Feature Articles: Fixed-mobile Convergence Services with IOWN

Vol. 23, No. 1, pp. 22–28, Jan. 2025. https://doi.org/10.53829/ntr202501fa2

Communication Control Platform for Advanced Real-time Communication

Yusuke Hara, Akira Ijuin, Yasuharu Yamashita, Kenta Maeda, and Rihito Suzuki

Abstract

To provide communication services over Internet Protocol networks, it is necessary to develop, for each service, a mechanism for controlling voice and video sessions on the basis of the various types of participating terminals and connections used, which prevents content providers from devoting their resources to enrich content in their communication services. This article introduces our research and development activities toward solving this problem that involve providing a communication control platform that can be applied to various communication services provided by network operators.

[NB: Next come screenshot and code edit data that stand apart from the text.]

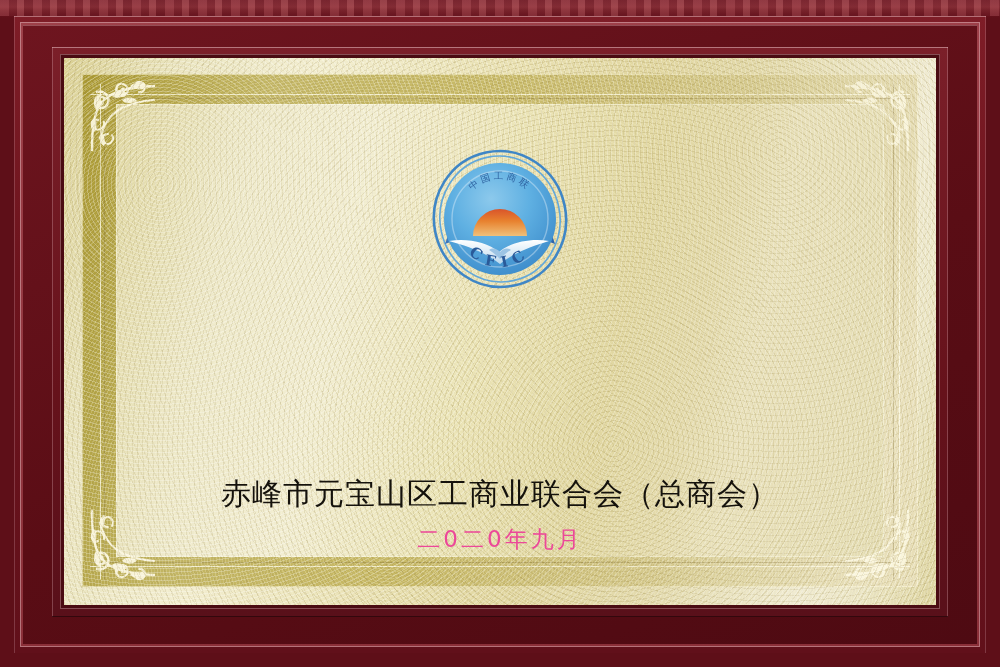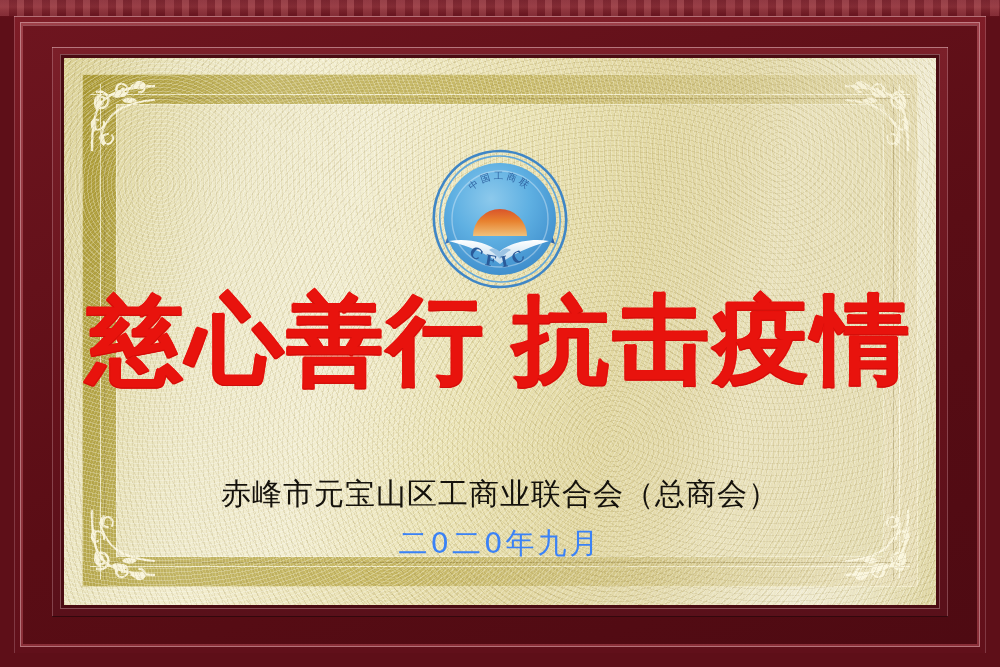--- a/index.html
+++ b/index.html
@@ -362,9 +362,6 @@
       </svg>
     </div>
 
-    <div class="title">
-      <span>慈心善行</span><span class="gap"></span><span>抗击疫情</span>
-    </div>
 
     <div class="org">赤峰市元宝山区工商业联合会（总商会）</div>
 

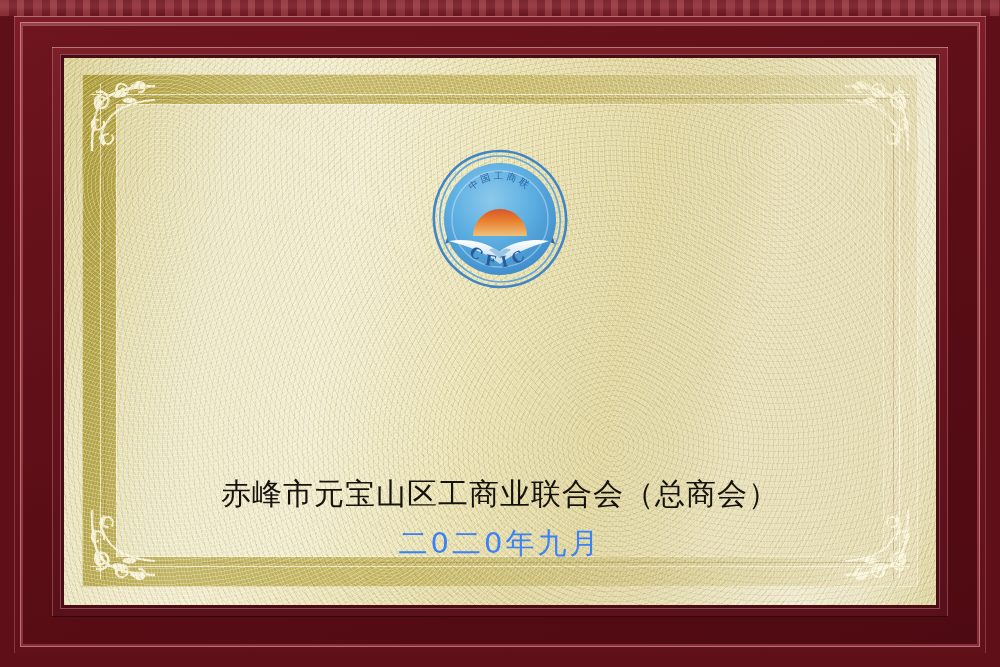--- a/index.html
+++ b/index.html
@@ -162,9 +162,9 @@
   .date{
     position:absolute;left:0;right:0;top:524px;
     text-align:center;
-    color:#3b82f6;
+    color:#ec4899;
     font-family:"DejaVu Sans","Liberation Sans",sans-serif;
-    font-size:29px;
+    font-size:23px;
     letter-spacing:3px;
     white-space:nowrap;
   }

Keywords: real-time communication, WebRTC, standardization

PDF

1. Advancement of communication services

Communication services over Internet Protocol (IP) networks are accessed by a variety of pieces of user equipment (UEs), such as personal computers (PCs) and smartphones, in various environments, such as fixed and mobile networks, and exchange voice and video media. Use cases have emerged in which artificial intelligence (AI) analytical engines and non-player characters collect and analyze non-verbal information, such as emotions, through media connections to achieve metacommunication. In such use cases, it is necessary for content providers (CPs) to develop, for each communication service they offer, session control methods that take into account differences in UEs, network environments, and media. This need has prevented them from concentrating their resources on the one thing that should be their focus, namely, enriching content in communication services.

To solve this problem, we are undertaking research and development for a flexible yet high-quality communication control platform that can be incorporated in carrier-quality communication services. This article introduces our activities for standardizing media control signals and the technology for achieving the Immersive Real-Time Communication (RTC) Platform, a communication control platform that supports signaling for media session control.

2. Standardization activities related to the specifications for implementing the carrier WebRTC platform

With the advent of new extended reality (XR) devices and the growing use of XR applications in the industrial, educational, and entertainment fields, network operators and vendors have come to consider immersive interaction as an important element of next-generation real-time communication. Considering recent trends, the 3rd Generation Partnership Project (3GPP), which defines international standard specifications for mobile communication technologies, is studying technical specifications for metaverse and XR services provided by mobile network operators.

Two major methods are being studied for achieving real-time communication services in immersive spaces. One is for extending the current IP Multimedia Subsystem (IMS), which is an architectural framework used in public IP telephone networks. The other is for introducing a new WebRTC server network. NTT has led a study that focuses on the WebRTC-based method. We chose to focus on this method because it is more compatible with web development, faster to develop and deploy, and more suitable for quickly meeting user needs than extending the IMS, the specifications of which are stringent for stable operations and are becoming more complex due to functional extensions.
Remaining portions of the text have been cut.